_Exercise:_ The answer must consist only of the lines in the records below from the line with "maps align, determined" to the line with "- The PI data", both included, copied word for word with every picture left out.
-- Data under study follows --
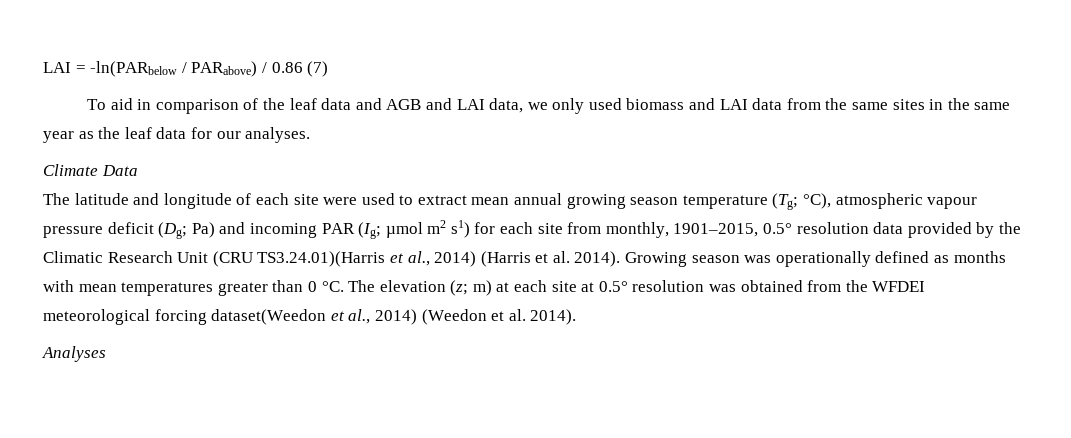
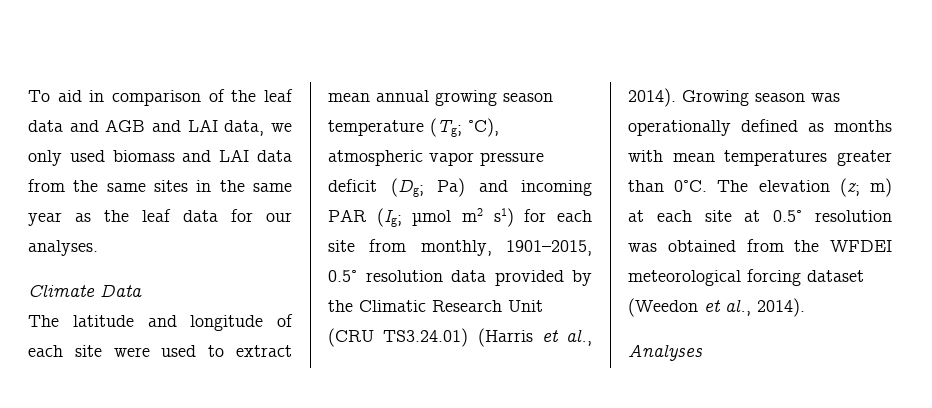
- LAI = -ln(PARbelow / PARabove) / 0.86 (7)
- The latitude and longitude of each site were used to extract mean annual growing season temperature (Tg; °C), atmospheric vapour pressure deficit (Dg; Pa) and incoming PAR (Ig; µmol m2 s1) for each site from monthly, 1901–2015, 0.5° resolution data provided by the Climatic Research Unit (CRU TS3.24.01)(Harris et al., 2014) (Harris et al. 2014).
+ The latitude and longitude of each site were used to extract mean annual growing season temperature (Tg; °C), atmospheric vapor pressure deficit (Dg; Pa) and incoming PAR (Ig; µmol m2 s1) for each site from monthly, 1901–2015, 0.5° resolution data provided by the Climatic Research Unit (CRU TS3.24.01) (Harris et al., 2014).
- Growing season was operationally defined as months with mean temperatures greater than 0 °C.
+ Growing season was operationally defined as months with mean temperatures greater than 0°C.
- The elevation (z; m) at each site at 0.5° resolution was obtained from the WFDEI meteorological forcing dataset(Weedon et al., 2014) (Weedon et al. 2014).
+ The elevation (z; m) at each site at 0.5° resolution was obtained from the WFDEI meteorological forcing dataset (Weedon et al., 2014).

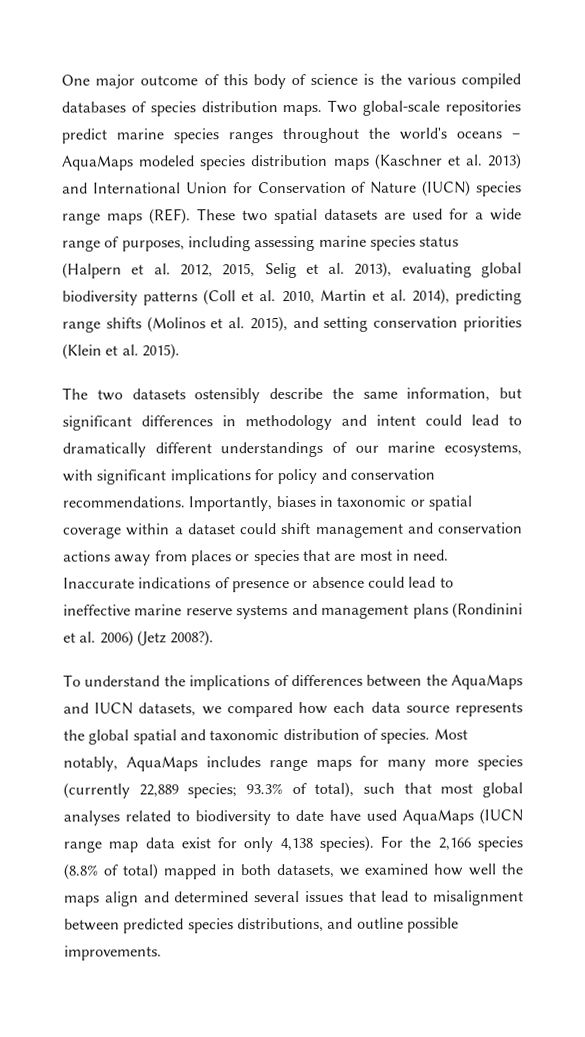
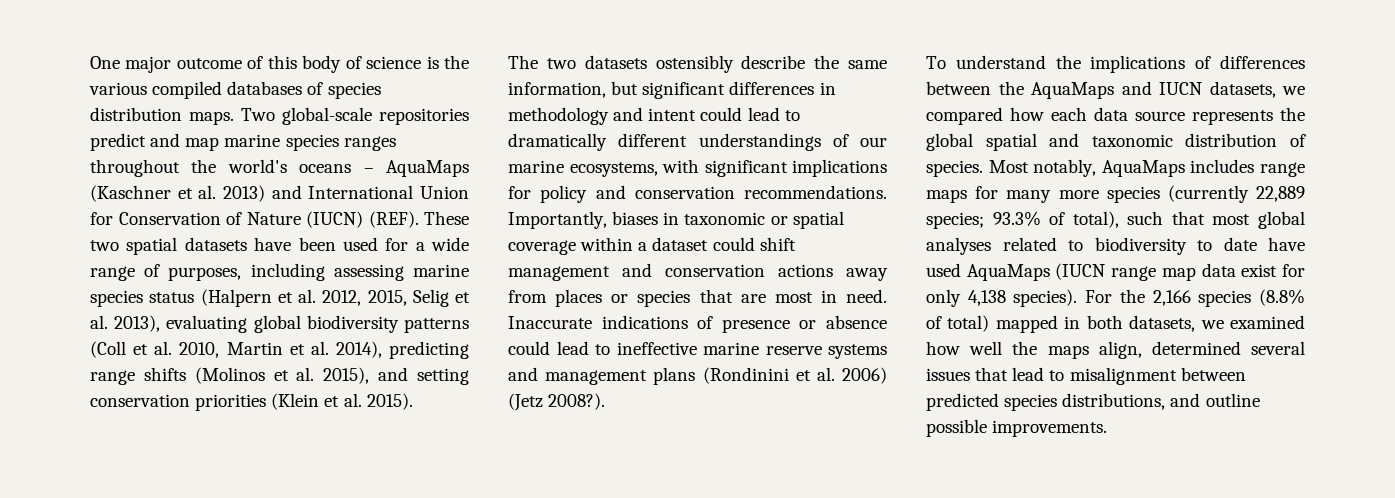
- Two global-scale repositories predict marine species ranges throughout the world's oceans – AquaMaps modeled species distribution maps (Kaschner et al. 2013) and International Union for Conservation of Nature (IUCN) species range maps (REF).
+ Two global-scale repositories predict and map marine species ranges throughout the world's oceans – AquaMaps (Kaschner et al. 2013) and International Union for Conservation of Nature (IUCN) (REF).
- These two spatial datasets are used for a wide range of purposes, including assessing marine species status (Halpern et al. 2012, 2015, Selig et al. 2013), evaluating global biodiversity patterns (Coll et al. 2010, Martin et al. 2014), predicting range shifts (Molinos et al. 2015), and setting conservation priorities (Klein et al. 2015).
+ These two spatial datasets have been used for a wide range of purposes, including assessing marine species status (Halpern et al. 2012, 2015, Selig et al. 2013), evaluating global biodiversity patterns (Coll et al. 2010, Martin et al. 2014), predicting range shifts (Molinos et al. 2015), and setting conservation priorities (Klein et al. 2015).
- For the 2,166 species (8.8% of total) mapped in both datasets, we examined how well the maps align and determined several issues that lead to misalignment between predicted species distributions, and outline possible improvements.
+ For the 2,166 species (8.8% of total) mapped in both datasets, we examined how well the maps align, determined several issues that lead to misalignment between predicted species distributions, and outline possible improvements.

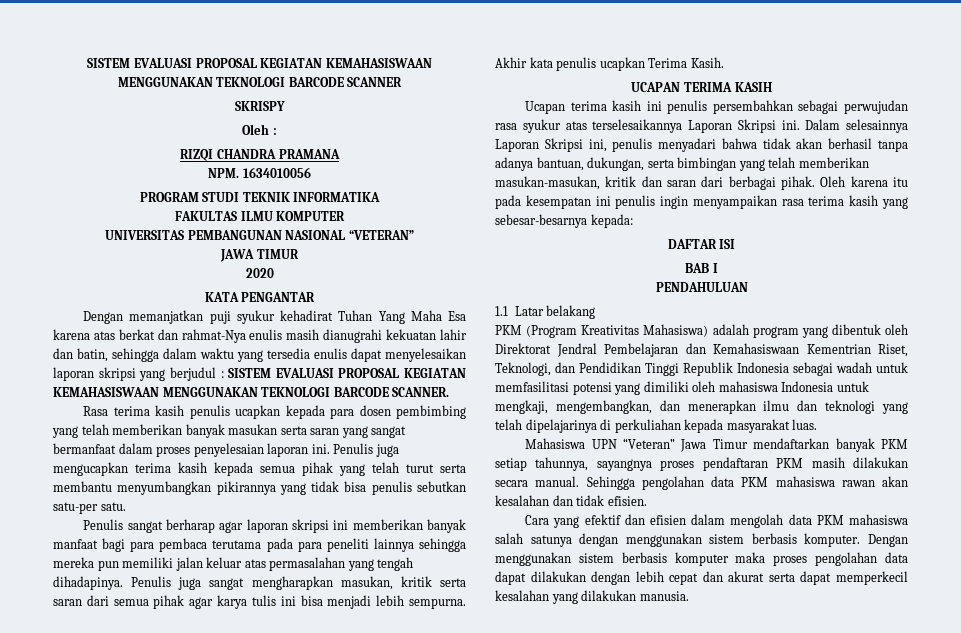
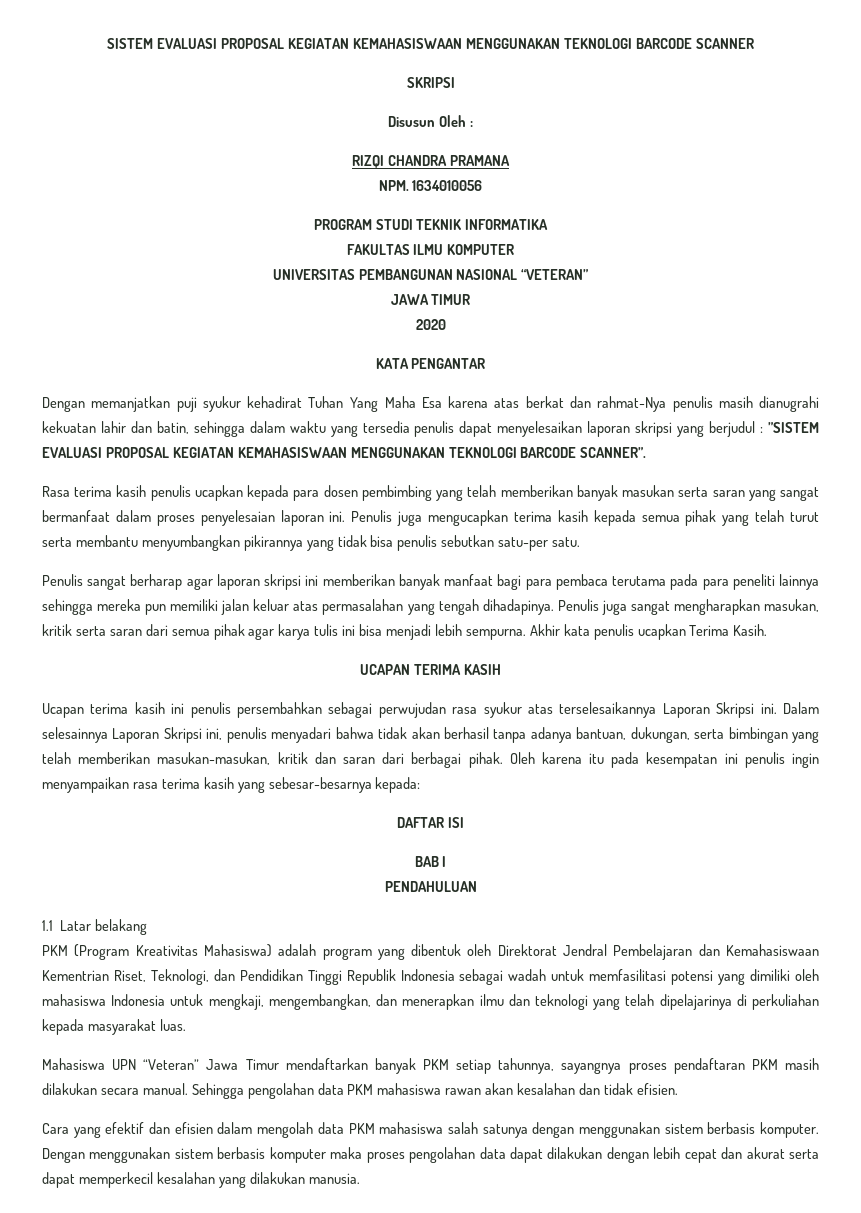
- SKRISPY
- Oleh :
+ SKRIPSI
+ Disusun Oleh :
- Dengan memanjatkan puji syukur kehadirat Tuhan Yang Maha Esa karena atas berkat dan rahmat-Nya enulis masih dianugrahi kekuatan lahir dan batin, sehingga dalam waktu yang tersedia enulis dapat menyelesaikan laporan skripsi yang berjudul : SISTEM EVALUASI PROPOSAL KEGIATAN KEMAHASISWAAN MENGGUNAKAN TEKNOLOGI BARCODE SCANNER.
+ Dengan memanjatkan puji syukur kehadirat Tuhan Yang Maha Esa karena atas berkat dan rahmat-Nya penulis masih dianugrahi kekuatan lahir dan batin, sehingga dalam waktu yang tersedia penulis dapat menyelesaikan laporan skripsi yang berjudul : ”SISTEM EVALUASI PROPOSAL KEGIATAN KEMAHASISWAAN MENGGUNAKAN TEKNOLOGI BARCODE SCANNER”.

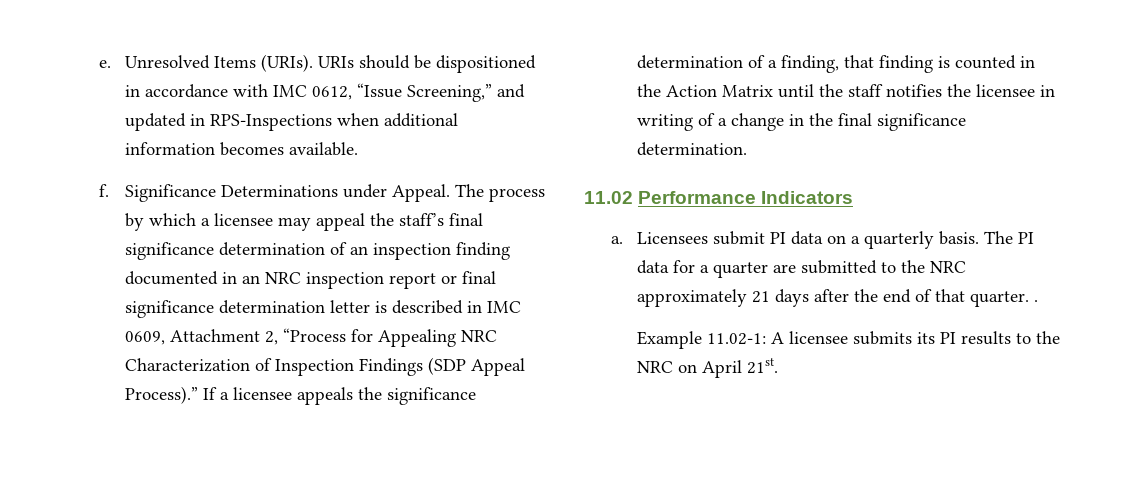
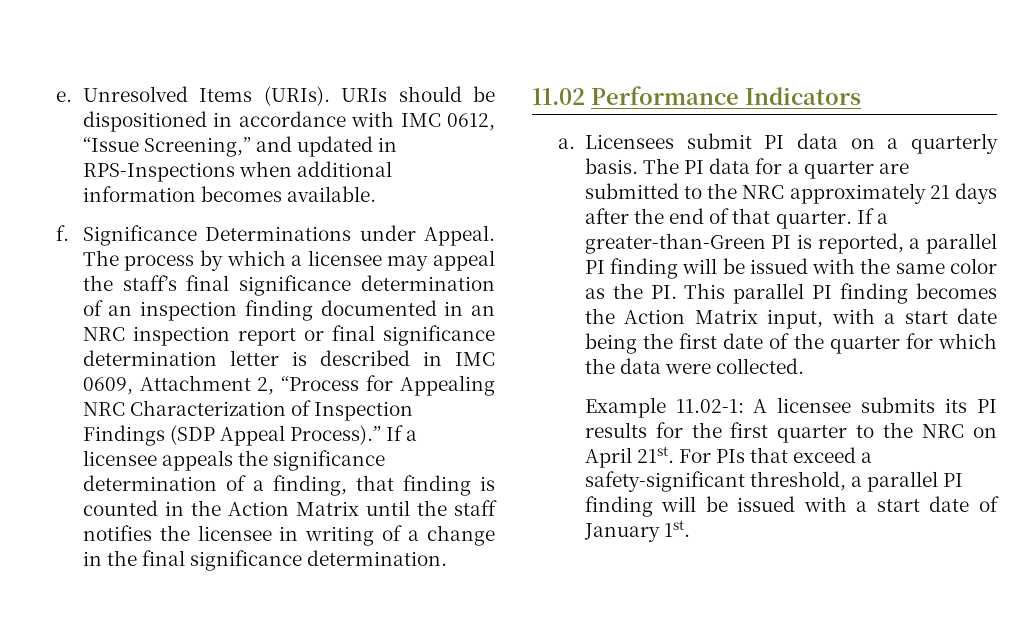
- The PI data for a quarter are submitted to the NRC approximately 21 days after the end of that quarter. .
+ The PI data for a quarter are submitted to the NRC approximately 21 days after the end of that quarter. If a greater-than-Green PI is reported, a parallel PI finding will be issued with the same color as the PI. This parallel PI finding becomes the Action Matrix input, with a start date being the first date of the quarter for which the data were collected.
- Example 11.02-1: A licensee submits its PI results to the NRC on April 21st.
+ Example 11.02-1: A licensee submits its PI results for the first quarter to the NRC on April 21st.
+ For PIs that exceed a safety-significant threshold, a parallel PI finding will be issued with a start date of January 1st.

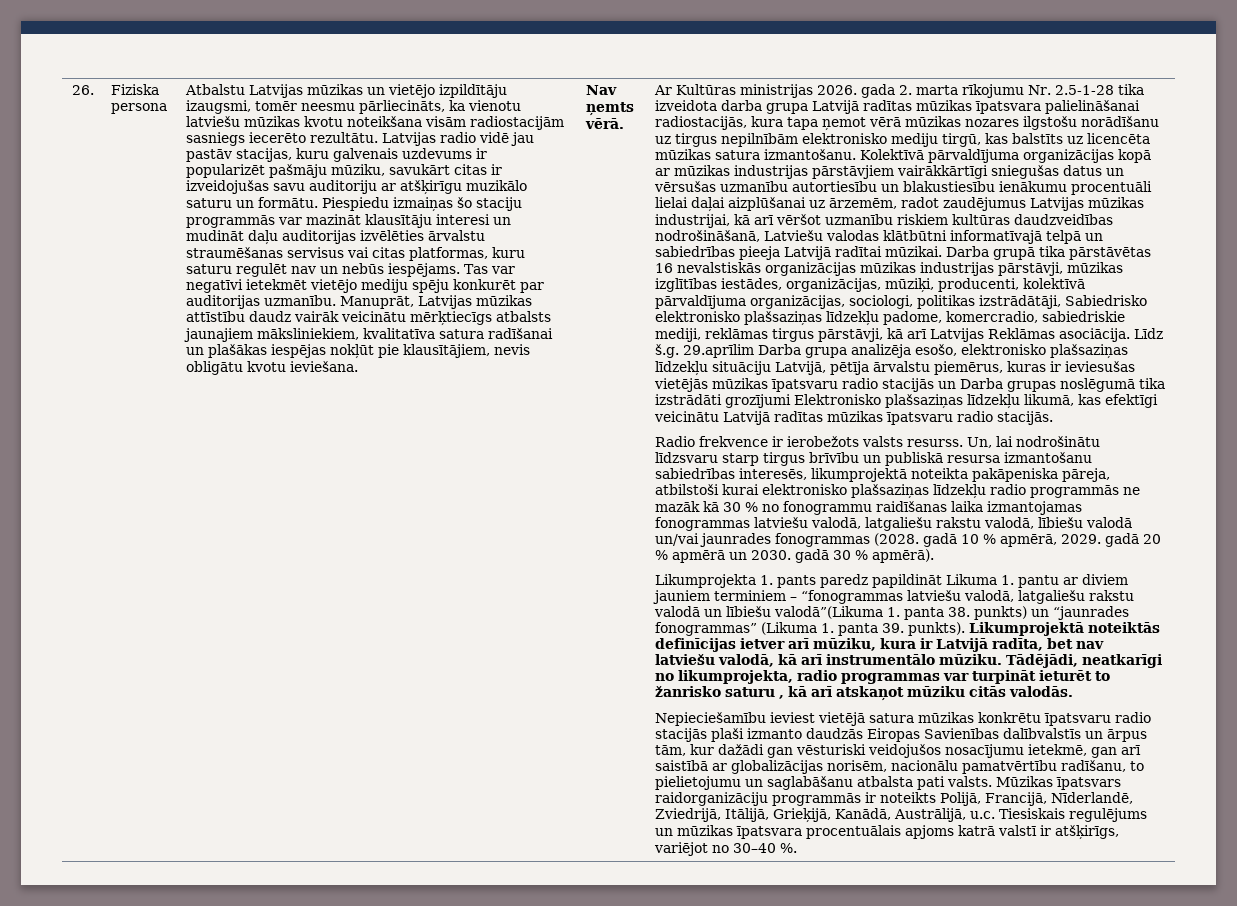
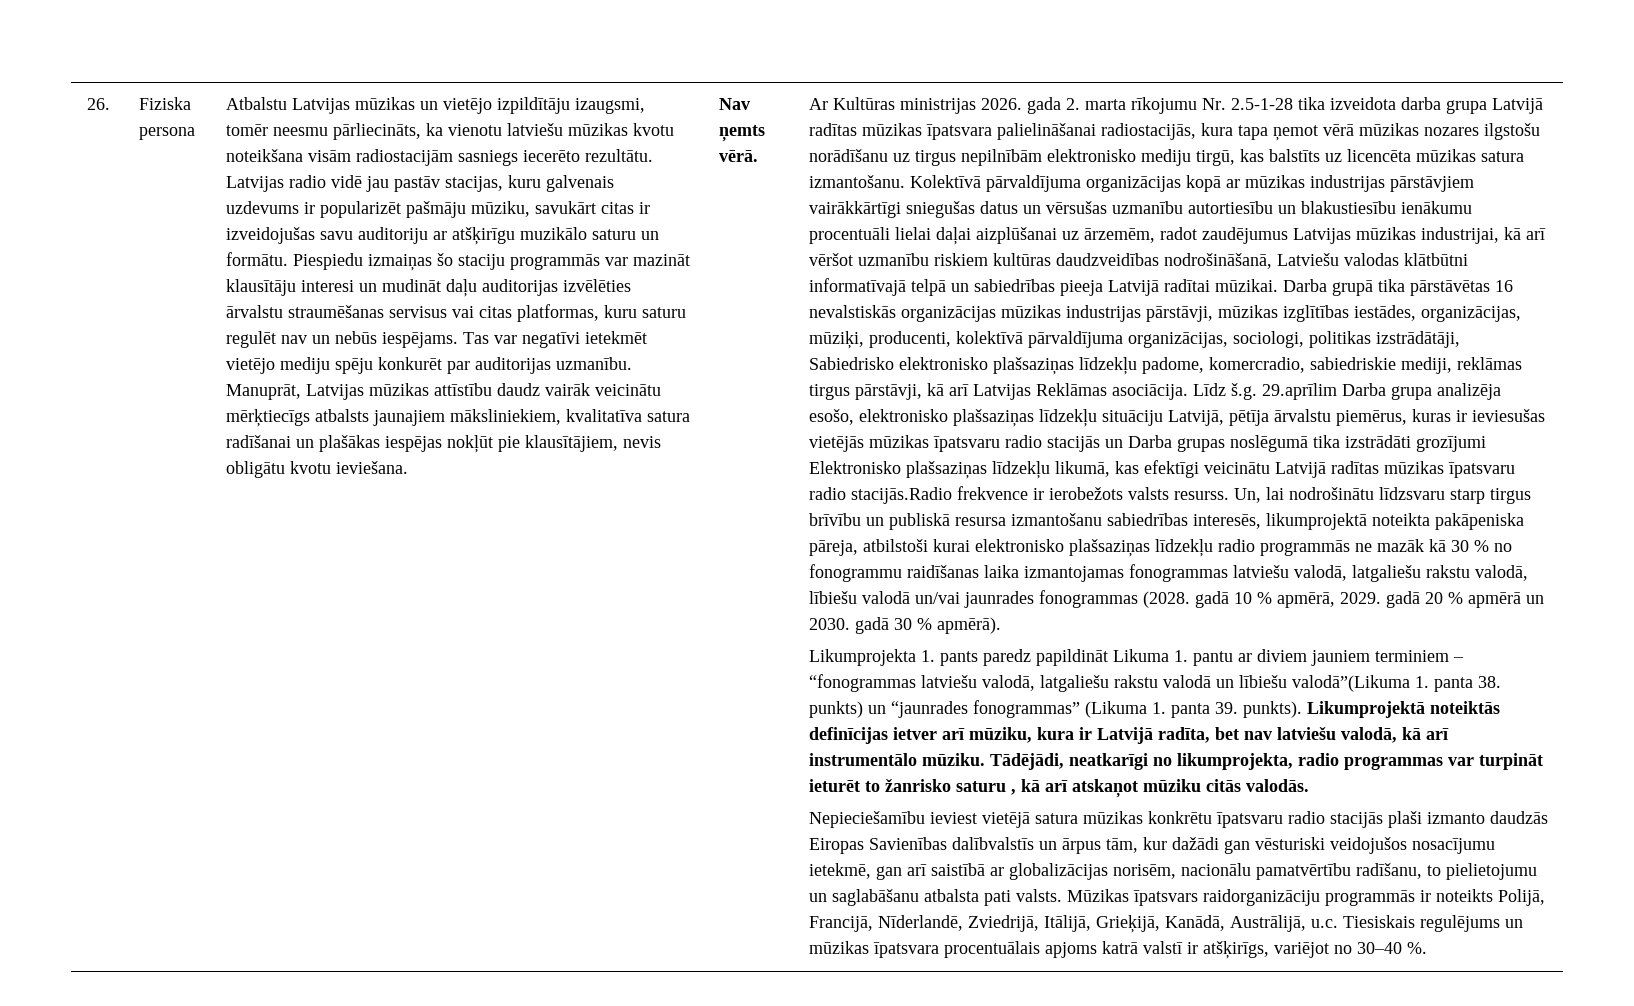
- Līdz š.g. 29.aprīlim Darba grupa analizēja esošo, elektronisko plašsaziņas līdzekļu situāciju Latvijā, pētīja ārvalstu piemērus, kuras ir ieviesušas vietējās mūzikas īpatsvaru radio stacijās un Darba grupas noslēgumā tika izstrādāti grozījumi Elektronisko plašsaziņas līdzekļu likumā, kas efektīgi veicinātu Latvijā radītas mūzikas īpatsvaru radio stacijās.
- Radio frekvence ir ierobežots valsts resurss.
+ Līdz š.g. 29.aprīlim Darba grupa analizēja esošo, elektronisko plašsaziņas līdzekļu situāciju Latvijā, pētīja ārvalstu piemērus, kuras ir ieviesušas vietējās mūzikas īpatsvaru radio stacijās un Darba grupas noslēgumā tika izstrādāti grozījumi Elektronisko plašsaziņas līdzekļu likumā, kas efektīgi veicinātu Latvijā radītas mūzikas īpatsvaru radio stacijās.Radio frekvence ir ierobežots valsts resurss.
-- Data under study concluded --
_Solution to this task:_
+ For the 2,166 species (8.8% of total) mapped in both datasets, we examined how well the maps align, determined several issues that lead to misalignment between predicted species distributions, and outline possible improvements.

- SKRISPY
- Oleh :
+ SKRIPSI
+ Disusun Oleh :
- Dengan memanjatkan puji syukur kehadirat Tuhan Yang Maha Esa karena atas berkat dan rahmat-Nya enulis masih dianugrahi kekuatan lahir dan batin, sehingga dalam waktu yang tersedia enulis dapat menyelesaikan laporan skripsi yang berjudul : SISTEM EVALUASI PROPOSAL KEGIATAN KEMAHASISWAAN MENGGUNAKAN TEKNOLOGI BARCODE SCANNER.
+ Dengan memanjatkan puji syukur kehadirat Tuhan Yang Maha Esa karena atas berkat dan rahmat-Nya penulis masih dianugrahi kekuatan lahir dan batin, sehingga dalam waktu yang tersedia penulis dapat menyelesaikan laporan skripsi yang berjudul : ”SISTEM EVALUASI PROPOSAL KEGIATAN KEMAHASISWAAN MENGGUNAKAN TEKNOLOGI BARCODE SCANNER”.

- The PI data for a quarter are submitted to the NRC approximately 21 days after the end of that quarter. .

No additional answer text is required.